[ASSIGNMENT]: Hand back every line from the beginning of the data below through the line containing "- To install", word for word and free of pictures.

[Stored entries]
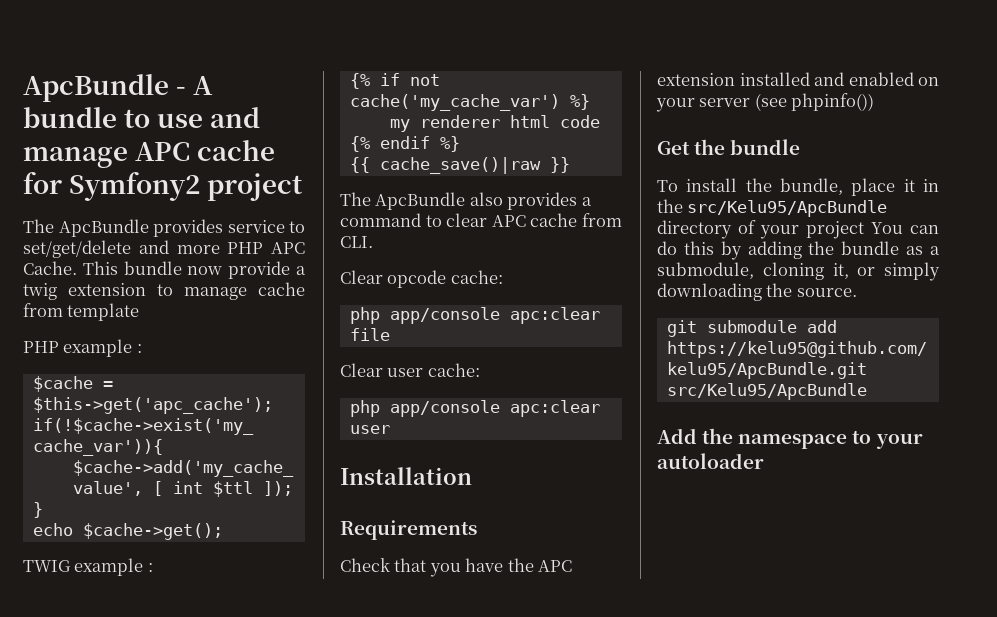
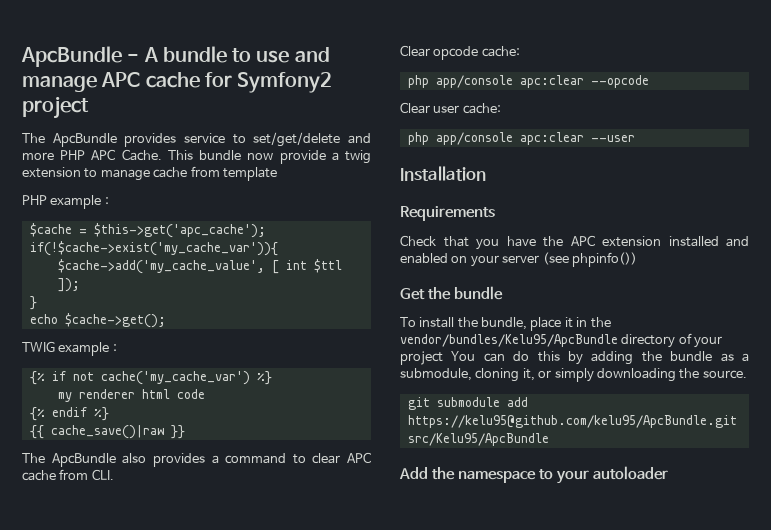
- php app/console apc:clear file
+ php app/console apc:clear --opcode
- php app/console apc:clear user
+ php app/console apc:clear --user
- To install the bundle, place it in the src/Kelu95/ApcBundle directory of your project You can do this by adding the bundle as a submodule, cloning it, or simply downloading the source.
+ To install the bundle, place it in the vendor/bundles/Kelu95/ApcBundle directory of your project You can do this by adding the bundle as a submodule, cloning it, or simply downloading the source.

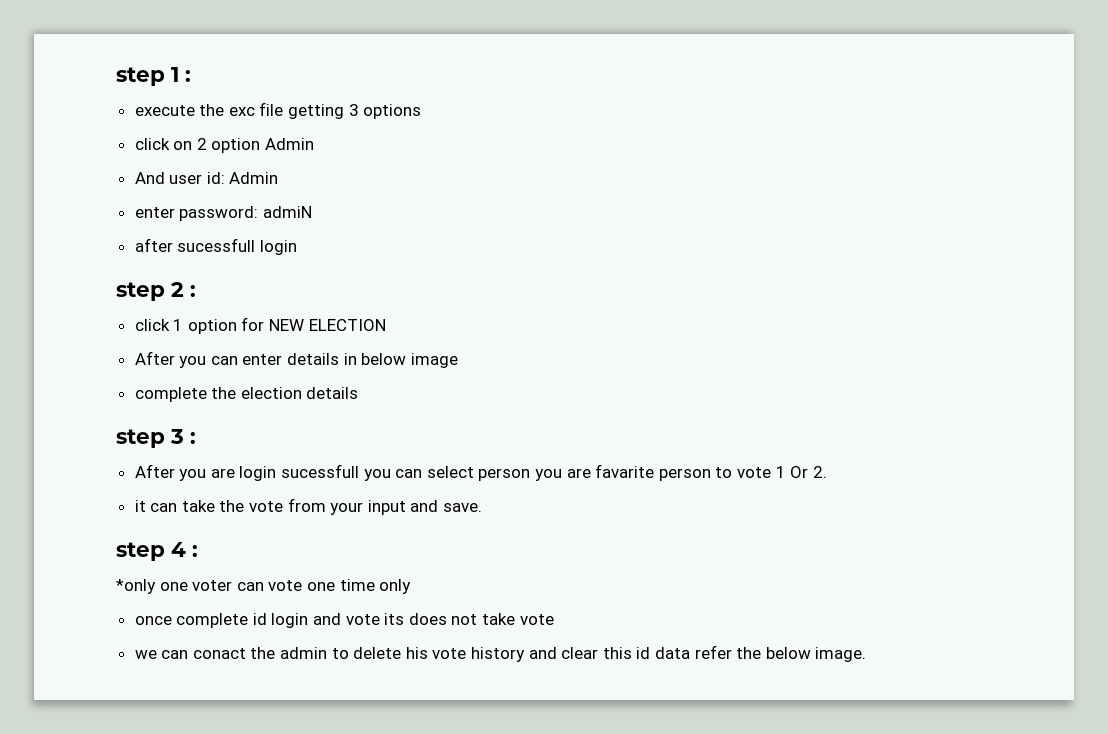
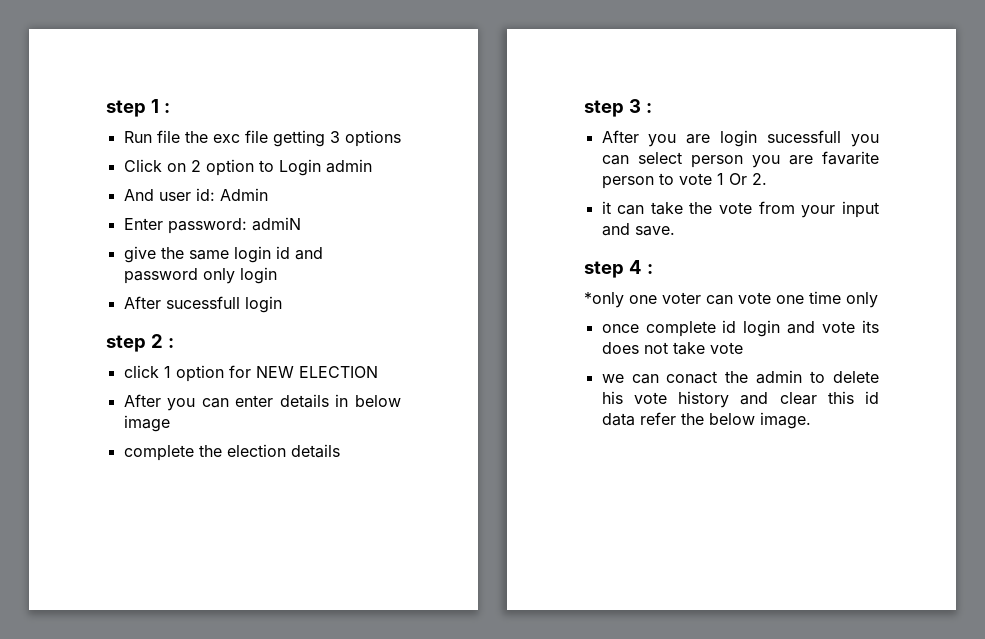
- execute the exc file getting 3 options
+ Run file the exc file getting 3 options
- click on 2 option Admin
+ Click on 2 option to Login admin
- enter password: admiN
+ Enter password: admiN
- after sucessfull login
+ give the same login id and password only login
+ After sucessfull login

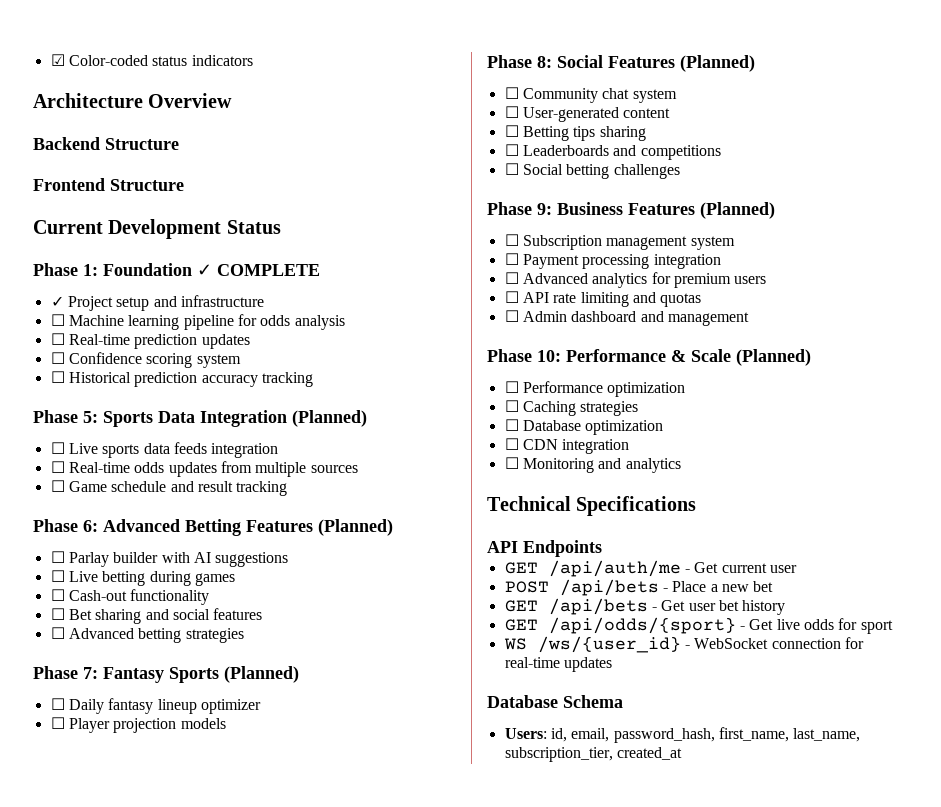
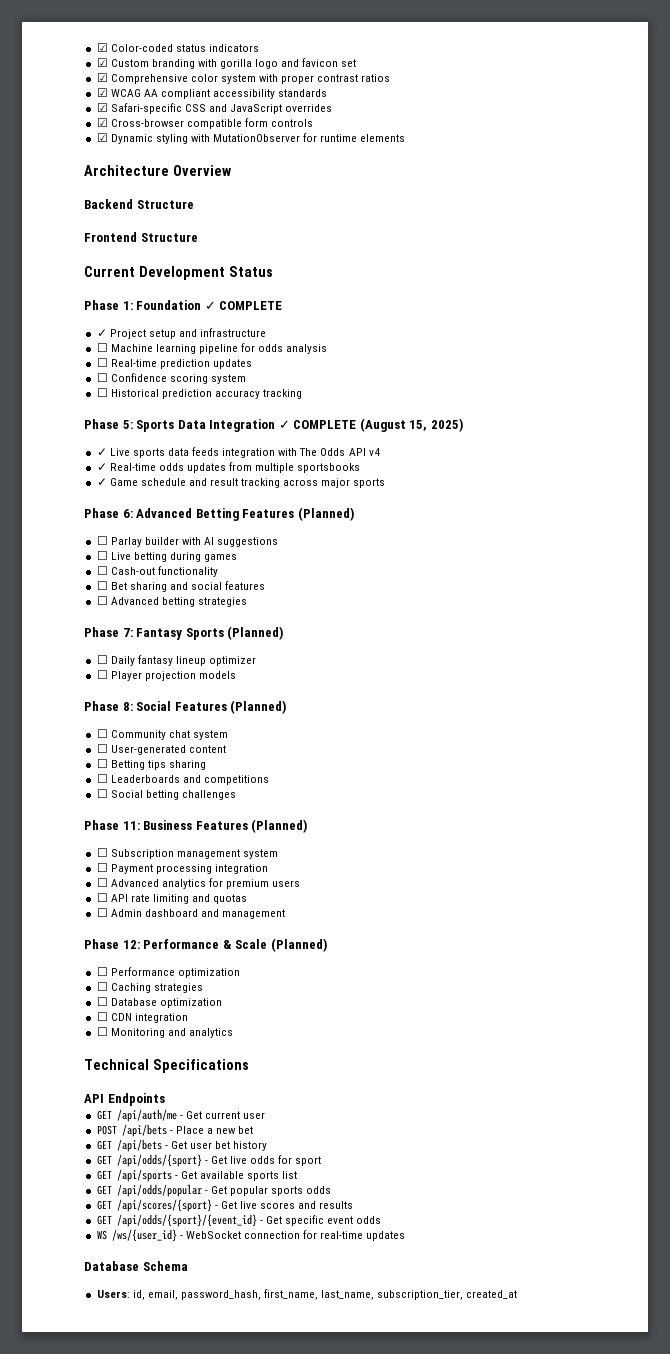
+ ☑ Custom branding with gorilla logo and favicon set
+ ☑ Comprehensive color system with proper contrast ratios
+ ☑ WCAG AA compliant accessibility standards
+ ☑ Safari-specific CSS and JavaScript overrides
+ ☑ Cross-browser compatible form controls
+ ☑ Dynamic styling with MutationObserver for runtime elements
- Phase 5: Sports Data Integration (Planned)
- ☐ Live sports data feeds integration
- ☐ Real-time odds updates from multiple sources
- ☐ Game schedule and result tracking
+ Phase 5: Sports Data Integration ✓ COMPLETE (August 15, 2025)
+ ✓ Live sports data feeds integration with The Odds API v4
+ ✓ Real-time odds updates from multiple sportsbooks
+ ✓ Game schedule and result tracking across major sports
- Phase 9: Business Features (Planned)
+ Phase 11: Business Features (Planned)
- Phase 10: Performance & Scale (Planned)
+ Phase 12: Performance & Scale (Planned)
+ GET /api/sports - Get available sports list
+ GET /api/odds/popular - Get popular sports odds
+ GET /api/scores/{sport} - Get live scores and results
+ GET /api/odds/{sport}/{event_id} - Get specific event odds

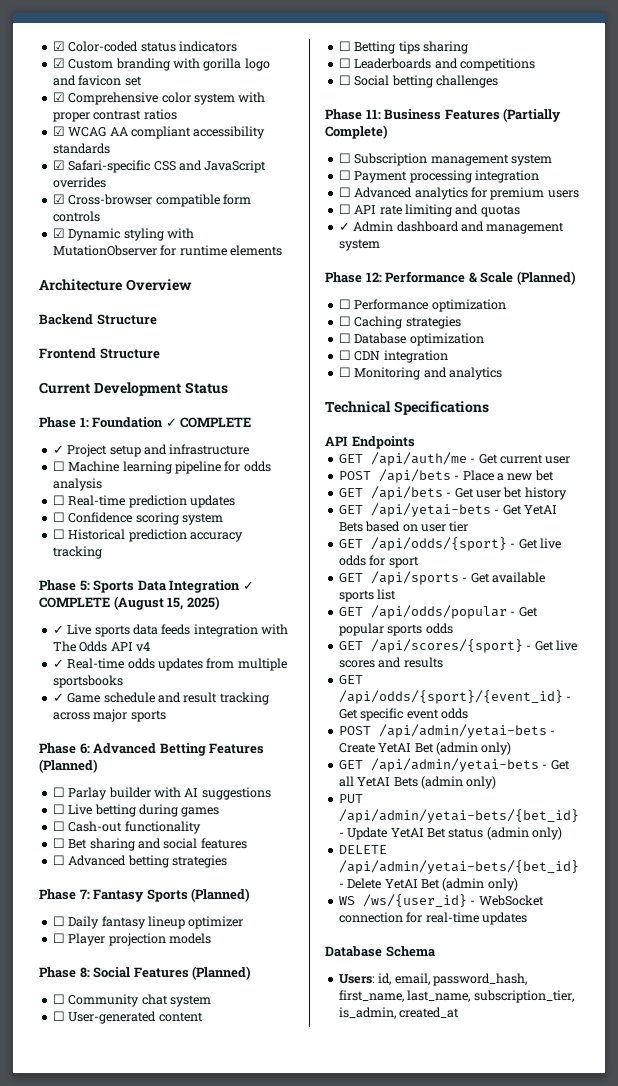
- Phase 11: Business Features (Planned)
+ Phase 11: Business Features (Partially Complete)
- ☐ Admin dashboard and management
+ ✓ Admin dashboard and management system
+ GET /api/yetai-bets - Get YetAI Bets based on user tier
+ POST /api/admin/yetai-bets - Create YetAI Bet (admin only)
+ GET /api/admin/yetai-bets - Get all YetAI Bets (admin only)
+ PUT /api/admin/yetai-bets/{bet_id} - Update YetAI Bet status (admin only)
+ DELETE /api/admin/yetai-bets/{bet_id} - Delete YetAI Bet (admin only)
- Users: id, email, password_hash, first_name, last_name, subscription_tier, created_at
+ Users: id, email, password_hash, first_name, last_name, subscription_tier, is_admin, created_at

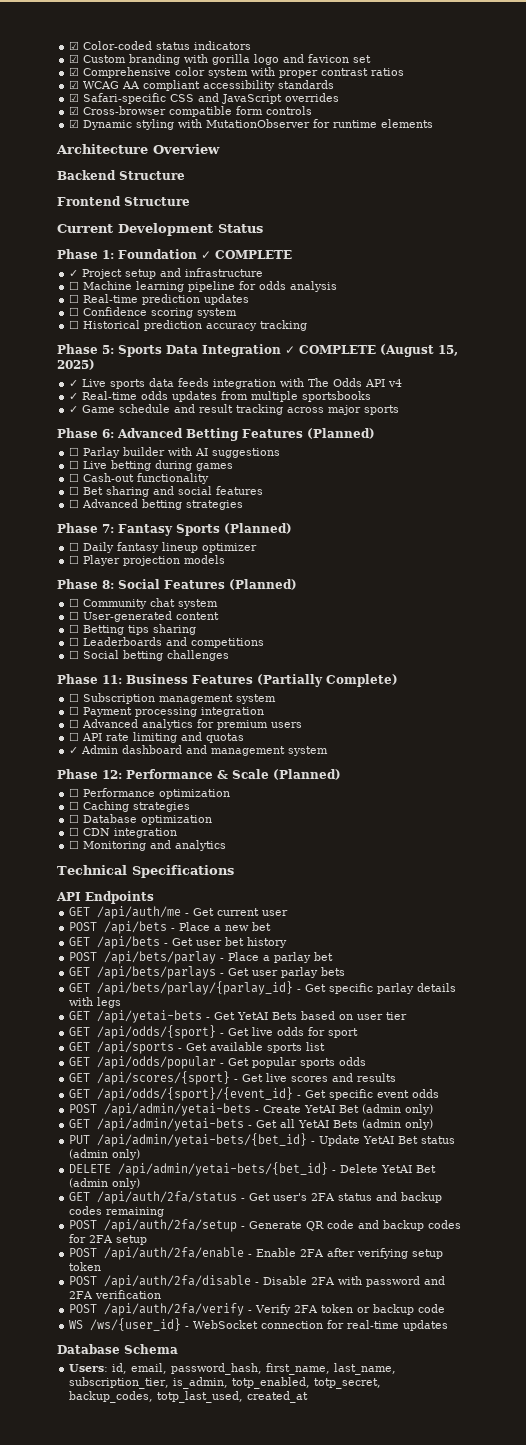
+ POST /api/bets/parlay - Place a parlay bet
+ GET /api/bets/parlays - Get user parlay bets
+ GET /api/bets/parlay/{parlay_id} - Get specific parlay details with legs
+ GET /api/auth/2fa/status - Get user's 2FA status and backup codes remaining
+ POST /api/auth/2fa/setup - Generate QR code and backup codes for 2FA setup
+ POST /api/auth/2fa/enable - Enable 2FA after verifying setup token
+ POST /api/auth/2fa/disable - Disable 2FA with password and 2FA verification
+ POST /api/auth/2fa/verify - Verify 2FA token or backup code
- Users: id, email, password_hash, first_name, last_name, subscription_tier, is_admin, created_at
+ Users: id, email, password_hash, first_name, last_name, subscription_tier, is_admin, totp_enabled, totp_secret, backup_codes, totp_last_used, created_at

[SOLUTION BELOW]:
- php app/console apc:clear file
+ php app/console apc:clear --opcode
- php app/console apc:clear user
+ php app/console apc:clear --user
- To install the bundle, place it in the src/Kelu95/ApcBundle directory of your project You can do this by adding the bundle as a submodule, cloning it, or simply downloading the source.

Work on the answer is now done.